WHAT TO DO:
Everything in the data except the pictures belongs in your answer, copied exactly.

SOURCE MATERIAL:
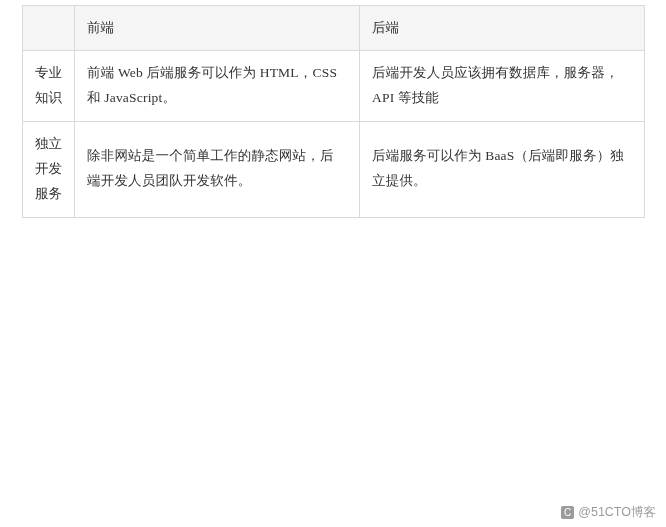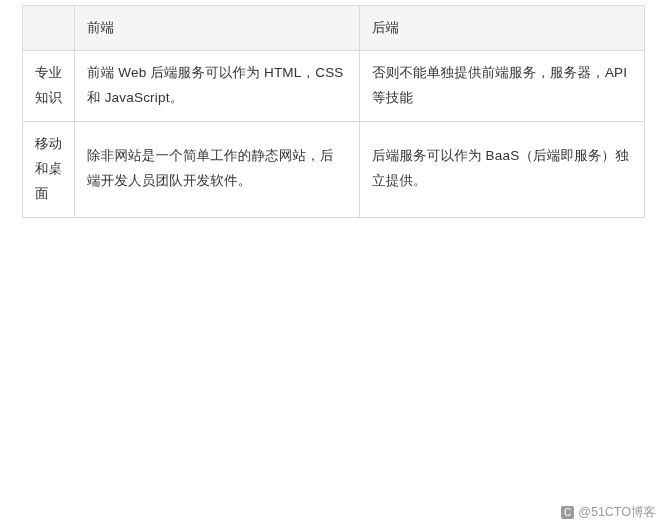--- a/index.html
+++ b/index.html
@@ -35,6 +35,7 @@
     color: #333333;
     font-weight: normal;
     text-align: left;
+    font-family: Liberation Serif, serif;
   }
   table.comparison thead th {
     background: #f5f5f5;

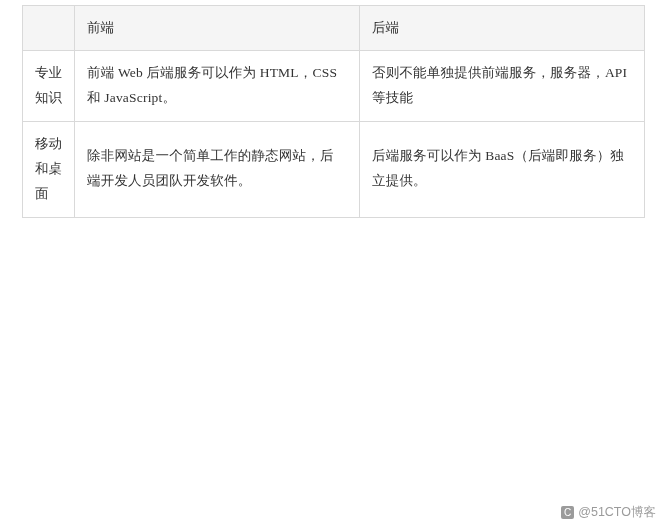--- a/index.html
+++ b/index.html
@@ -105,7 +105,7 @@
       <tr>
         <td class="row-label">专业知识</td>
         <td class="cell-text">前端 Web 后端服务可以作为 HTML，CSS 和 JavaScript。</td>
-        <td class="cell-text">否则不能单独提供前端服务，服务器，API 等技能</td>
+        <td class="cell-text">后端开发人员应该拥有数据库，服务器，API 等技能</td>
       </tr>
       <tr>
         <td class="row-label">移动和桌面</td>

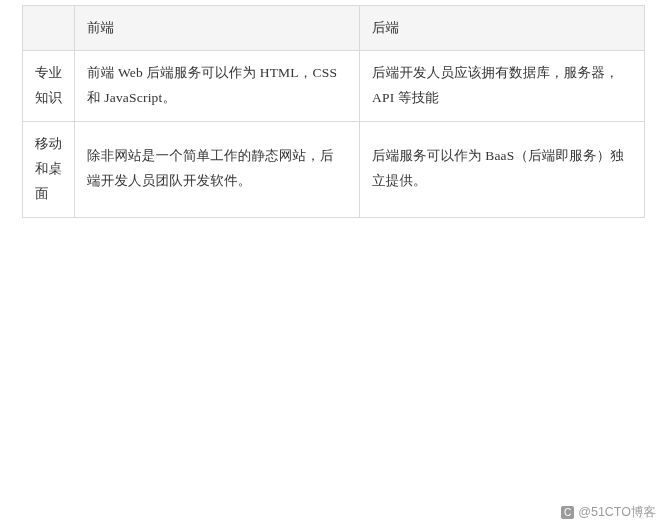--- a/index.html
+++ b/index.html
@@ -108,7 +108,7 @@
         <td class="cell-text">后端开发人员应该拥有数据库，服务器，API 等技能</td>
       </tr>
       <tr>
-        <td class="row-label">移动和桌面</td>
+        <td class="row-label">独立开发服务</td>
         <td class="cell-text">除非网站是一个简单工作的静态网站，后端开发人员团队开发软件。</td>
         <td class="cell-text">后端服务可以作为 BaaS（后端即服务）独立提供。</td>
       </tr>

ANSWER BOX:
--- a/index.html
+++ b/index.html
@@ -35,6 +35,7 @@
     color: #333333;
     font-weight: normal;
     text-align: left;
+    font-family: Liberation Serif, serif;
   }
   table.comparison thead th {
     background: #f5f5f5;

--- a/index.html
+++ b/index.html
@@ -105,7 +105,7 @@
       <tr>
         <td class="row-label">专业知识</td>
         <td class="cell-text">前端 Web 后端服务可以作为 HTML，CSS 和 JavaScript。</td>
-        <td class="cell-text">否则不能单独提供前端服务，服务器，API 等技能</td>
+        <td class="cell-text">后端开发人员应该拥有数据库，服务器，API 等技能</td>
       </tr>
       <tr>
         <td class="row-label">移动和桌面</td>

--- a/index.html
+++ b/index.html
@@ -108,7 +108,7 @@
         <td class="cell-text">后端开发人员应该拥有数据库，服务器，API 等技能</td>
       </tr>
       <tr>
-        <td class="row-label">移动和桌面</td>
+        <td class="row-label">独立开发服务</td>
         <td class="cell-text">除非网站是一个简单工作的静态网站，后端开发人员团队开发软件。</td>
         <td class="cell-text">后端服务可以作为 BaaS（后端即服务）独立提供。</td>
       </tr>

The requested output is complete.